INSTRUCTIONS TO FOLLOW
Every line containing "height" should be identified and copied from the data below.

EXTRACTED MATERIAL
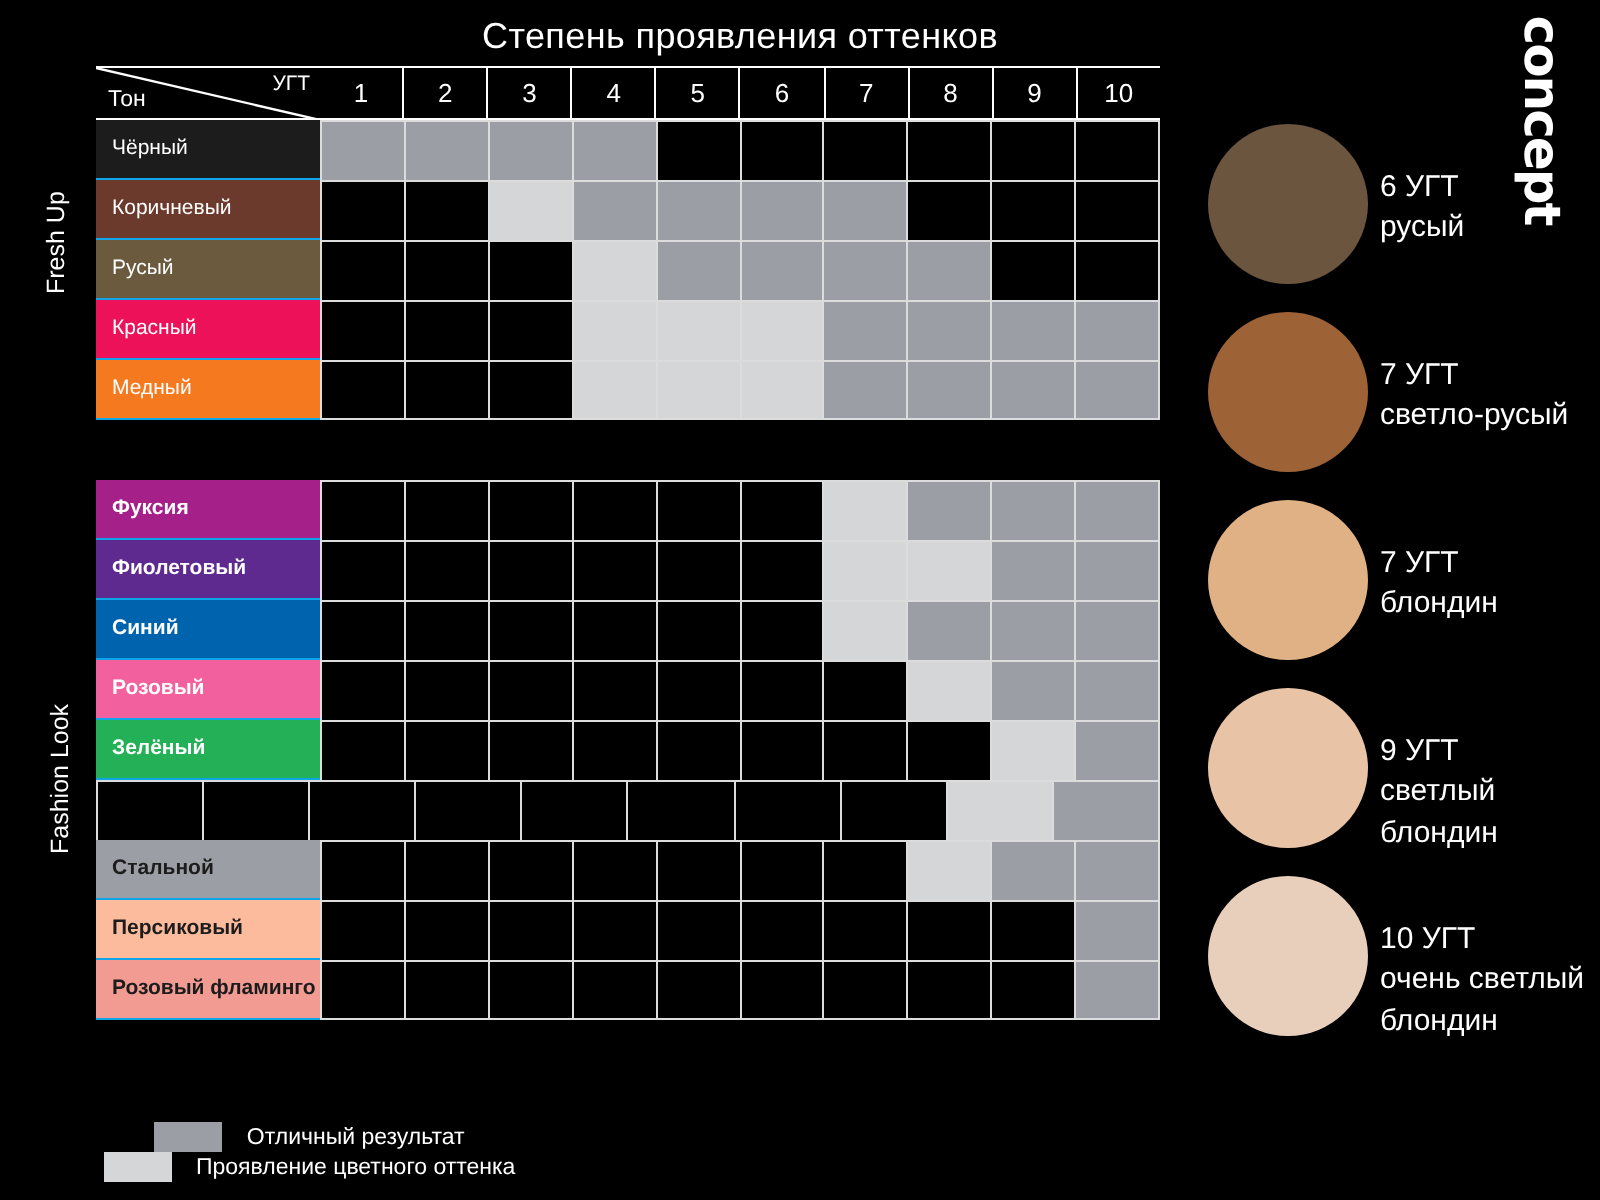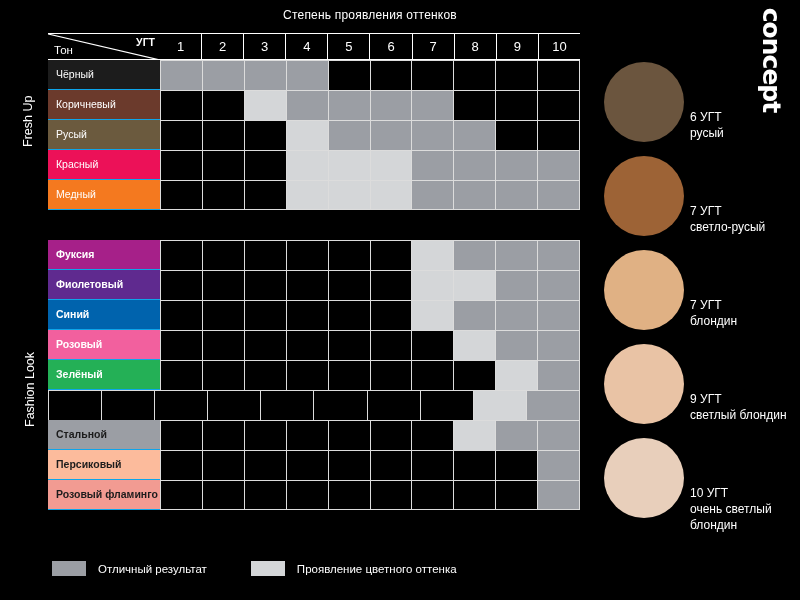--- a/index.html
+++ b/index.html
@@ -28,7 +28,7 @@
     top: 8px;
     width: 420px;
     text-align: center;
-    font-size: 12px;
+    font-size: 18px;
     color: #ffffff;
     letter-spacing: .2px;
   }

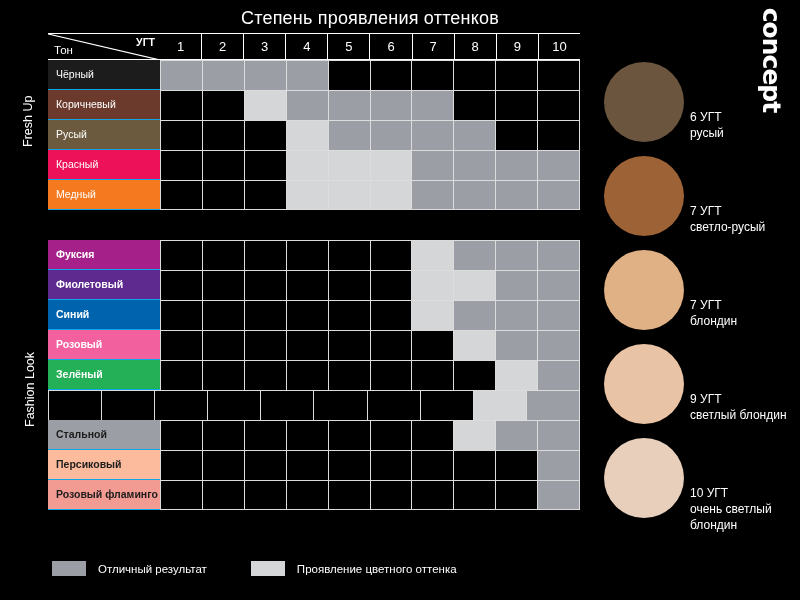--- a/index.html
+++ b/index.html
@@ -72,7 +72,6 @@
   .hdr-corner .ugt {
     position: absolute; right: 5px; top: 2px;
     font-size: 10.5px;
-    font-weight: bold;
   }
   .hdr-cols {
     position: absolute;

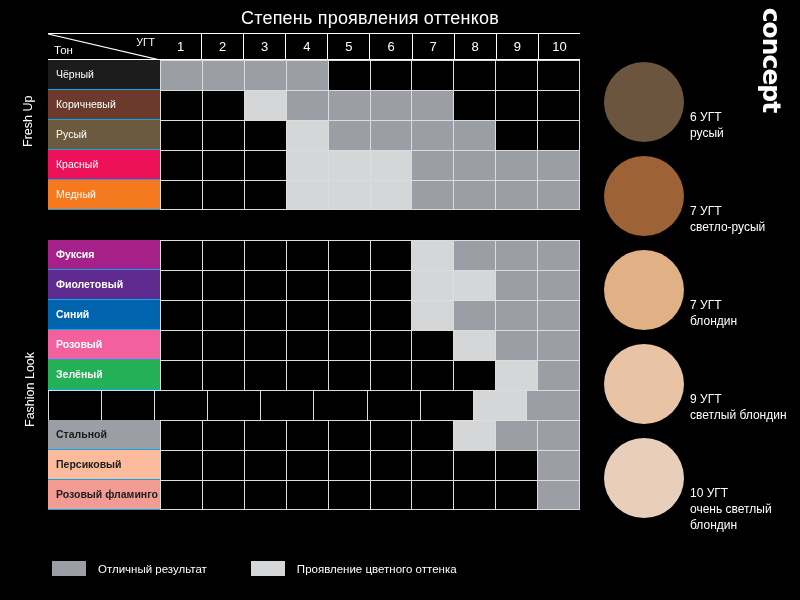--- a/index.html
+++ b/index.html
@@ -152,10 +152,9 @@
   .swatch .txt {
     position: absolute;
     left: 86px; top: 22px;
-    font-size: 12px;
+    font-size: 15px;
     line-height: 1.35;
     color: #ffffff;
-    margin-top: 25px;
   }
   .swatch .lvl { display: block; }
   .swatch .nm  { display: block; }

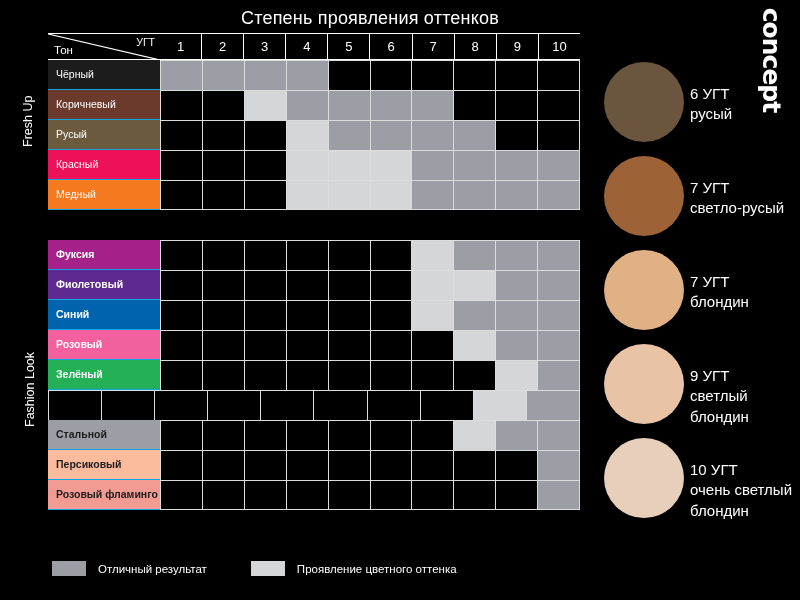--- a/index.html
+++ b/index.html
@@ -166,6 +166,7 @@
     top: 561px;
     display: flex;
     align-items: center;
+    flex-direction: column;
   }
   .legend-item { display: flex; align-items: center; margin-right: 44px; }
   .legend-chip { width: 34px; height: 15px; margin-right: 12px; }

TASK RESULT
     line-height: 1.35;
   .legend-chip { width: 34px; height: 15px; margin-right: 12px; }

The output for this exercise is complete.